Hacer que los calentadores infrarrojos para techos altos sean realmente eficaces
Si tienes techos muy altos, sabrás cuál es el problema: enciendes el calentador, pero el calor se queda en lo alto del techo, mientras tú sigues temblando en el suelo.
Por eso, los calentadores infrarrojos son una solución ideal. En lugar de tratar de calentar todo ese aire vacío, estos calentadores emiten calor directamente hacia ti. Es como estar bajo la luz del sol en un día frío. Pero si los instalas demasiado arriba, podrías perder algo de esa efectividad. Necesitas una estrategia para asegurarte de que el calor llegue hasta ti.
El truco está en conectarlos a tu hogar inteligente.
Ya sea que uses Zigbee, Matter o simplemente Wi-Fi, el objetivo es eliminar la espera. Los sistemas tradicionales de calefacción son lentos: tardan unos veinte minutos en hacer efecto. Los calentadores infrarrojos son diferentes: funcionan casi al instante. Basta con presionar un botón en tu teléfono o pedirle a tu asistente de voz que los encienda, y el calentador comienza a funcionar de inmediato.
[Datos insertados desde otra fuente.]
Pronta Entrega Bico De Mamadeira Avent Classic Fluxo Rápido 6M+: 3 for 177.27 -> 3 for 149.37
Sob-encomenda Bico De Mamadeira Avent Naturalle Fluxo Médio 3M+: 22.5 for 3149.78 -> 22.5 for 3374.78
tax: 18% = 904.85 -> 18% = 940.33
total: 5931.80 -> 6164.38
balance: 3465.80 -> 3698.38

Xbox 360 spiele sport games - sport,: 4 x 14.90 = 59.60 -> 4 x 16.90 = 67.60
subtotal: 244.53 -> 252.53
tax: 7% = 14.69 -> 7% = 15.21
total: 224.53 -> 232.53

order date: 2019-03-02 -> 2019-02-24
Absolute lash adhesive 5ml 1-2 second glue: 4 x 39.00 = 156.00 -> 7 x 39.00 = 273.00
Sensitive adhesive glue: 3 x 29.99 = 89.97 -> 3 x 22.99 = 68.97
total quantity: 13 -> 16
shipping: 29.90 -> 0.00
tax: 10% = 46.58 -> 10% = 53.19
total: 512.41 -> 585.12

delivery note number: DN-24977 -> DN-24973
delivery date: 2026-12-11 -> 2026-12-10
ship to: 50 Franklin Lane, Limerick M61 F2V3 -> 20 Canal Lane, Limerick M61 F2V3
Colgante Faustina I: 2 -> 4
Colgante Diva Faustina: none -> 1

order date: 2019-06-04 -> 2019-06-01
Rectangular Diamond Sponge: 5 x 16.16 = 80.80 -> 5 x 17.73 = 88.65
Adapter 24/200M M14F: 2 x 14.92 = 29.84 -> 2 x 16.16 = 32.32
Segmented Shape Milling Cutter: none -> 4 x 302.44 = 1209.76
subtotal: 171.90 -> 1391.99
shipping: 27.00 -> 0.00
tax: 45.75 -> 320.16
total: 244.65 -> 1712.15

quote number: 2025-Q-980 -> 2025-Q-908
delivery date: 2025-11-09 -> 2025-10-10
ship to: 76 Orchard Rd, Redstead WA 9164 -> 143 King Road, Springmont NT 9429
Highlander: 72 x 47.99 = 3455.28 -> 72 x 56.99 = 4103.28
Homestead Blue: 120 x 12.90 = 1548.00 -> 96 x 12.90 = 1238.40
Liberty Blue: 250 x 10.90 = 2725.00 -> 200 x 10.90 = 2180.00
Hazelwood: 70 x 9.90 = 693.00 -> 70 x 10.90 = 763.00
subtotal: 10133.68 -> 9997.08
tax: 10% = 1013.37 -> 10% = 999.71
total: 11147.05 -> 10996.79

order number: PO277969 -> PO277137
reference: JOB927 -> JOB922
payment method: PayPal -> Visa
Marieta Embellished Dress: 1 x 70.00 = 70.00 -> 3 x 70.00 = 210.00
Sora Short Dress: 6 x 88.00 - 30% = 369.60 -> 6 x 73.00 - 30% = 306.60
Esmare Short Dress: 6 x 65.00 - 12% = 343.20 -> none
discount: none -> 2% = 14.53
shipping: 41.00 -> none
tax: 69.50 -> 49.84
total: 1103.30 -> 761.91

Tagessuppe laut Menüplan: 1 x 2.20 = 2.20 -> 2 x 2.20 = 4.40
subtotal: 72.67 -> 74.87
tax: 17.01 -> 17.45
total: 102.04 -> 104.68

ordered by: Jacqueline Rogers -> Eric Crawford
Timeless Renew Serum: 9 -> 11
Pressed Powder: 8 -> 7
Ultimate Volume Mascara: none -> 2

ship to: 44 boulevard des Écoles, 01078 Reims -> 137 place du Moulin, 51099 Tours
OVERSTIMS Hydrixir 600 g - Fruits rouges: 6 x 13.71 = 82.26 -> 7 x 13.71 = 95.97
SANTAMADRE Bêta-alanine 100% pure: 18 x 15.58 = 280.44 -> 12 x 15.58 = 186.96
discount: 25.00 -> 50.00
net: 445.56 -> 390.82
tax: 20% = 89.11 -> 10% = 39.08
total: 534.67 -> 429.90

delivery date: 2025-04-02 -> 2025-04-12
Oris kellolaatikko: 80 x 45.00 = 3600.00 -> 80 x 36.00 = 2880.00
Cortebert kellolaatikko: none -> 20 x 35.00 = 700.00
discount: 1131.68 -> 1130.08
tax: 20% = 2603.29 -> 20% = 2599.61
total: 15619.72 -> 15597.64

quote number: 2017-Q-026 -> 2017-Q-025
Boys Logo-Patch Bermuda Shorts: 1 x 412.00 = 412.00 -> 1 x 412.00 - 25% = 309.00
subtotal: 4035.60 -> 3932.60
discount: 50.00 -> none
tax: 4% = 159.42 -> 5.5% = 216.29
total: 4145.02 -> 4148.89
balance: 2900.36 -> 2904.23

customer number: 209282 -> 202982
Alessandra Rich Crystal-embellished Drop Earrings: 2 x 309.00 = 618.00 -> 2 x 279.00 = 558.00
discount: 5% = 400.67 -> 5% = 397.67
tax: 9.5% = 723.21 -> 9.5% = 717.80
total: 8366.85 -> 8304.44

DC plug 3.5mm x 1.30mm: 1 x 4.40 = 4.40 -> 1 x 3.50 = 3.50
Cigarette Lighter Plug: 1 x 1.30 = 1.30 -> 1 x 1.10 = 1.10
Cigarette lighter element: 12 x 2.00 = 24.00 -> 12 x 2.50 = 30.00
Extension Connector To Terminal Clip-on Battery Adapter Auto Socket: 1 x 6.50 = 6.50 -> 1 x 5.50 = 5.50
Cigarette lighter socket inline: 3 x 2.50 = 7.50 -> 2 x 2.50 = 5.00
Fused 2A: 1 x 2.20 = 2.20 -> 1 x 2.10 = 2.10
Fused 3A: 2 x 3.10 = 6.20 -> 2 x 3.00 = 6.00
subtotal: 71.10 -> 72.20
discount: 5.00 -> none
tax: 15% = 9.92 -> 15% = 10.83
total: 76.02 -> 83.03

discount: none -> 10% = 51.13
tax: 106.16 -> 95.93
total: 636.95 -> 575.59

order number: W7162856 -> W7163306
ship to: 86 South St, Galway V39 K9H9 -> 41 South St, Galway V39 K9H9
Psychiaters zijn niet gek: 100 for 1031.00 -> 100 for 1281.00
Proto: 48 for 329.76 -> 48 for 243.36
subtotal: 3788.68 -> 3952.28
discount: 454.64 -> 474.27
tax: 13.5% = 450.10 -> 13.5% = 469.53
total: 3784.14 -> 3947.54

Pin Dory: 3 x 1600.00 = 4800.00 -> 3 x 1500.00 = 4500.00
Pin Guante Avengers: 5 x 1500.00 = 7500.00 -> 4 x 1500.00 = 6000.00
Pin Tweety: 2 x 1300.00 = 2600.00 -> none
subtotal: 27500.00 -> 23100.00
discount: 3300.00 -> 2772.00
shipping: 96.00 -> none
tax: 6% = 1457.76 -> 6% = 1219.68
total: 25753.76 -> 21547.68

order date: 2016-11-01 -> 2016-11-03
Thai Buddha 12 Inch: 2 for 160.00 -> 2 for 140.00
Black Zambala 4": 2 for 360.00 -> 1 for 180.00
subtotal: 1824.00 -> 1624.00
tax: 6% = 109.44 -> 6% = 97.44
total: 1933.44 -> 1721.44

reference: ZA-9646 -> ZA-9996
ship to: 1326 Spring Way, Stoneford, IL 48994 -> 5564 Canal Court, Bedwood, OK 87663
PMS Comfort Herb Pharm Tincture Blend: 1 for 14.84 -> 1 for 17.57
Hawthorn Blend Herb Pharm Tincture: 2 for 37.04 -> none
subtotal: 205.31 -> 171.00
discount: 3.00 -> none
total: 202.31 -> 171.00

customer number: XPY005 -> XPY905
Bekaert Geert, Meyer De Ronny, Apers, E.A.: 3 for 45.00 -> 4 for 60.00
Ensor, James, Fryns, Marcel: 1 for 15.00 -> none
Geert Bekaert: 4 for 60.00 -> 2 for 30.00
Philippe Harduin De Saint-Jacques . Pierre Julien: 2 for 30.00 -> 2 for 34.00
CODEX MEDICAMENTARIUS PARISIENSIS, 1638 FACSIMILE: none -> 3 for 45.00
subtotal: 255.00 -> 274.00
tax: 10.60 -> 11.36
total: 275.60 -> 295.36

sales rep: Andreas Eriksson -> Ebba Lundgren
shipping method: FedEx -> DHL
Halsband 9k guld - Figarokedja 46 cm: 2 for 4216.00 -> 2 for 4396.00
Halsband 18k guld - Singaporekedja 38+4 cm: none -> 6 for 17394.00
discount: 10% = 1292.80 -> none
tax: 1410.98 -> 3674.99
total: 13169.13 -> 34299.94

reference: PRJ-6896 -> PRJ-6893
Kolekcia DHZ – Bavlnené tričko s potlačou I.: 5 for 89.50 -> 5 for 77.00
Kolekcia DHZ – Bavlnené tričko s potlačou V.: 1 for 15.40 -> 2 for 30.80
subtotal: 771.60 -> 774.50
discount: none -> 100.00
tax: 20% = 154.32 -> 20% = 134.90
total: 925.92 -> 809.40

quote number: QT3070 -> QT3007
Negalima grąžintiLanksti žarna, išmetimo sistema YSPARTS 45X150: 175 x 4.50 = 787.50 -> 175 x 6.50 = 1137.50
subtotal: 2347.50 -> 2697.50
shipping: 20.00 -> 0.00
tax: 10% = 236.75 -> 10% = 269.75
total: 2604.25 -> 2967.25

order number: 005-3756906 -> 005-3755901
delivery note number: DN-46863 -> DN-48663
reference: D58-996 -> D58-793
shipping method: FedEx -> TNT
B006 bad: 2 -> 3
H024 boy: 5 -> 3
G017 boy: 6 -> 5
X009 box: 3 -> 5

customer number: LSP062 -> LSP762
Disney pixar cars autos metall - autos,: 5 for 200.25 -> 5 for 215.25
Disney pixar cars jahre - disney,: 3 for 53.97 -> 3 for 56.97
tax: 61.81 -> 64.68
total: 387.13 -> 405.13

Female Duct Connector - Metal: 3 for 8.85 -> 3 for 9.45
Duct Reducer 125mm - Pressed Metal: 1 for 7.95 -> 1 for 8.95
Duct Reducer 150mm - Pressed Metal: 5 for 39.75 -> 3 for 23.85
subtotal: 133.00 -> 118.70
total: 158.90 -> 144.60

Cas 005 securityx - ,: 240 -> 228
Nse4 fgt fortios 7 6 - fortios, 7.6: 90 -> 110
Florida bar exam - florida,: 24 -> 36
Es como tener un atajo para sentirse cómodo.
Ahora, un consejo sobre los equipos.
No compres un enchufe inteligente barato de cualquier tienda. En serio. Estos calentadores consumen mucha energía, generalmente 2 kW o 3 kW. Un enchufe normal simplemente se fundirá o se dañará. Necesitas un relé inteligente capaz de soportar esa carga.
Por lo general, los conecto con sensores de movimiento PIR o sondas de temperatura. De esta manera, el sistema sabe cuándo baja la temperatura en la habitación y activa el calentador antes de que incluso te des cuenta de que hace frío.
Algo a tener en cuenta: el aumento repentino de consumo de energía. Si configuras una “escena” que active cinco calentadores al mismo tiempo, podrías sobrecargar el sistema eléctrico. Asegúrate de que tu panel eléctrico sea lo suficientemente resistente.
Lo mejor de todo: olvidas que existen.
Una vez que se terminan las conexiones y se configura el sistema, los calentadores pasan desapercibidos. Ya no hay necesidad de subirse a escaleras para encenderlos o manipular paneles de pared incómodos. Simplemente vives tu vida, y la habitación permanece caliente. Así de simple.